A review of laboratory and field testing of a new flow control device is presented in this paper. The device is designed specifically to limit steam breakthrough in thermal operations. For the past few years, four companies operating Steam Assisted Gravity Drainage (SAGD) facilities in Alberta's oil sands have come together to study downhole Flow Control Devices (FCDs) in a laboratory setting and to share field data of the application of such devices. Within this collaboration, a new device was designed to address the challenge specific to thermal operations, namely limiting steam breakthrough into production wells. Laboratory tests were undertaken to define the steam-limiting characteristics of this device under field representative SAGD conditions at full scale rates, temperatures and pressures. Tests were performed with oil to gauge viscosity sensitivity, as well as with water and steam at various inflow rates, temperatures and steam qualities. Testing was also performed with Non-Condensable Gas (NCG) to help assess how methane production may affect performance under both low and high Gas Volume Fraction (GVF) conditions. Finally, three-phase erosion testing was performed using water, quartz and air, allowing a realistic, scalable assessment of the device's long-term reliability. Highlights from these tests are reported and compared to results from testing of conventional, commercially available devices.

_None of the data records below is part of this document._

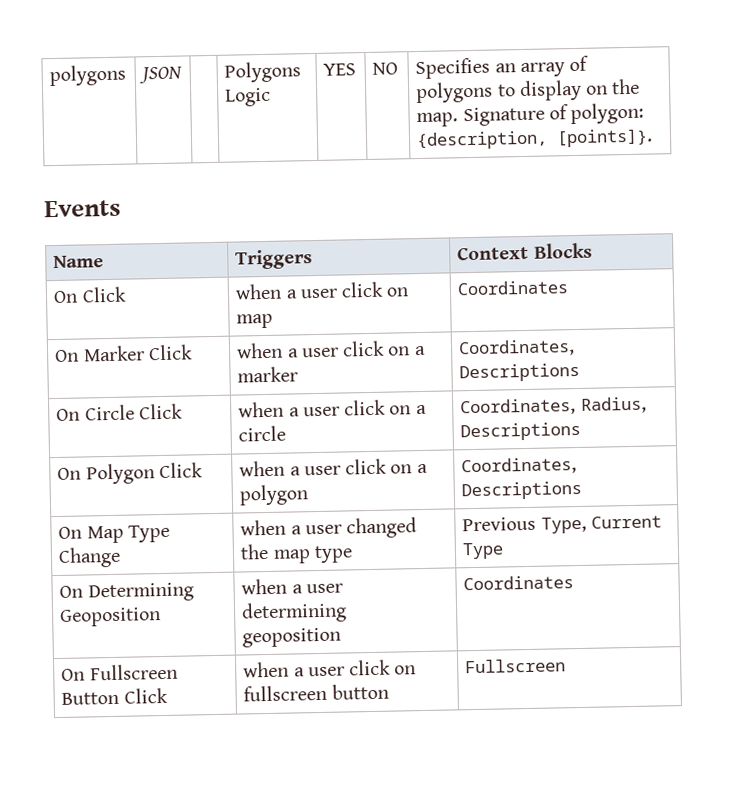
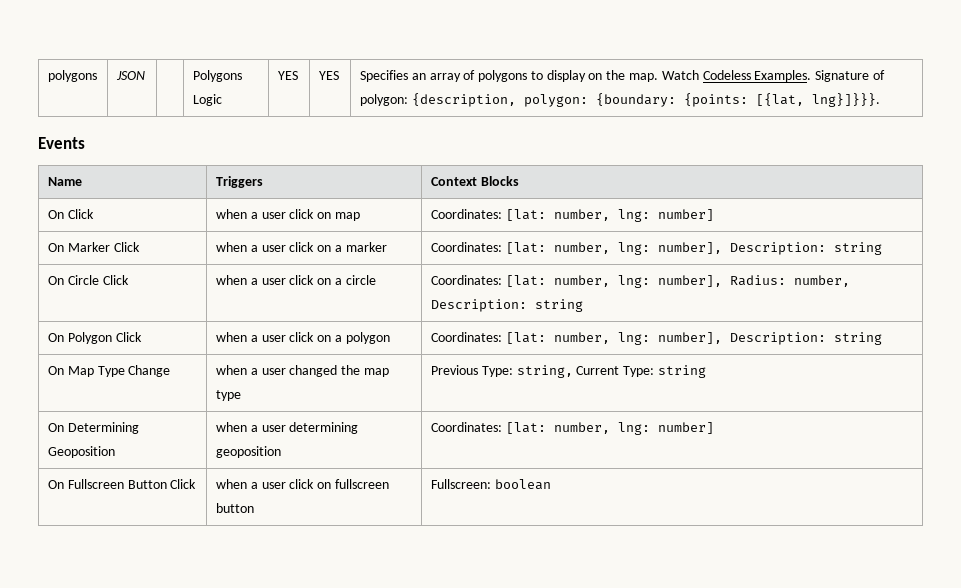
- polygons | JSON | | Polygons Logic | YES | NO | Specifies an array of polygons to display on the map. Signature of polygon: {description, [points]}.
+ polygons | JSON | | Polygons Logic | YES | YES | Specifies an array of polygons to display on the map. Watch Codeless Examples. Signature of polygon: {description, polygon: {boundary: {points: [{lat, lng}]}}}.
- On Click | when a user click on map | Coordinates
+ On Click | when a user click on map | Coordinates: [lat: number, lng: number]
- On Marker Click | when a user click on a marker | Coordinates, Descriptions
+ On Marker Click | when a user click on a marker | Coordinates: [lat: number, lng: number], Description: string
- On Circle Click | when a user click on a circle | Coordinates, Radius, Descriptions
+ On Circle Click | when a user click on a circle | Coordinates: [lat: number, lng: number], Radius: number, Description: string
- On Polygon Click | when a user click on a polygon | Coordinates, Descriptions
+ On Polygon Click | when a user click on a polygon | Coordinates: [lat: number, lng: number], Description: string
- On Map Type Change | when a user changed the map type | Previous Type, Current Type
+ On Map Type Change | when a user changed the map type | Previous Type: string, Current Type: string
- On Determining Geoposition | when a user determining geoposition | Coordinates
+ On Determining Geoposition | when a user determining geoposition | Coordinates: [lat: number, lng: number]
- On Fullscreen Button Click | when a user click on fullscreen button | Fullscreen
+ On Fullscreen Button Click | when a user click on fullscreen button | Fullscreen: boolean

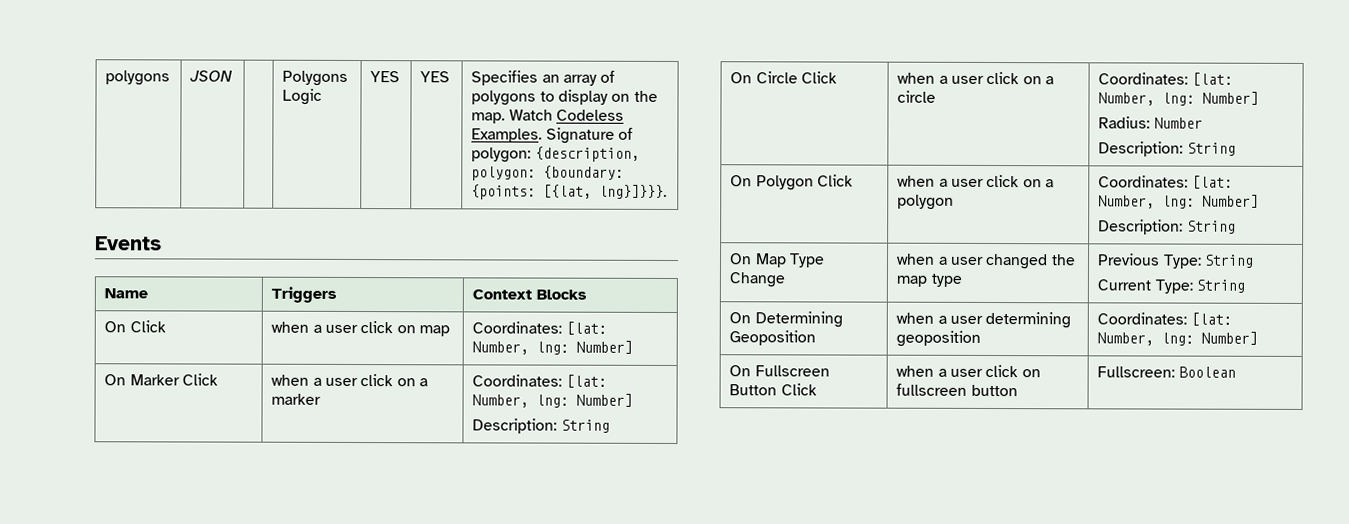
- On Click | when a user click on map | Coordinates: [lat: number, lng: number]
+ On Click | when a user click on map | Coordinates: [lat: Number, lng: Number]
- On Marker Click | when a user click on a marker | Coordinates: [lat: number, lng: number], Description: string
+ On Marker Click | when a user click on a marker | Coordinates: [lat: Number, lng: Number]
+ Description: String
- On Circle Click | when a user click on a circle | Coordinates: [lat: number, lng: number], Radius: number, Description: string
+ On Circle Click | when a user click on a circle | Coordinates: [lat: Number, lng: Number]
+ Radius: Number
+ Description: String
- On Polygon Click | when a user click on a polygon | Coordinates: [lat: number, lng: number], Description: string
+ On Polygon Click | when a user click on a polygon | Coordinates: [lat: Number, lng: Number]
+ Description: String
- On Map Type Change | when a user changed the map type | Previous Type: string, Current Type: string
+ On Map Type Change | when a user changed the map type | Previous Type: String
+ Current Type: String
- On Determining Geoposition | when a user determining geoposition | Coordinates: [lat: number, lng: number]
+ On Determining Geoposition | when a user determining geoposition | Coordinates: [lat: Number, lng: Number]
- On Fullscreen Button Click | when a user click on fullscreen button | Fullscreen: boolean
+ On Fullscreen Button Click | when a user click on fullscreen button | Fullscreen: Boolean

The new device has shown superior performance relative to other devices designed for non-thermal applications. Thus, it inhibits the influx of steam while allowing the flow of emulsion into a production well. Based on the results of laboratory testing, the device is currently being tested in field operations. Early indications are that the device is performing as expected. Preliminary field data are presented. Laboratory testing of thermal flow control devices is especially challenging and unique when compared with similar testing for conventional flow control devices. This becomes more evident when testing devices designed specifically to limit steam breakthrough. Furthermore, in thermal operations, the phase change potential that is inherent when operating near the saturation point of water opens new possibilities in the design of flow control devices. A successful, practical implementation of this phase change characteristic was achieved in a collaborative environment.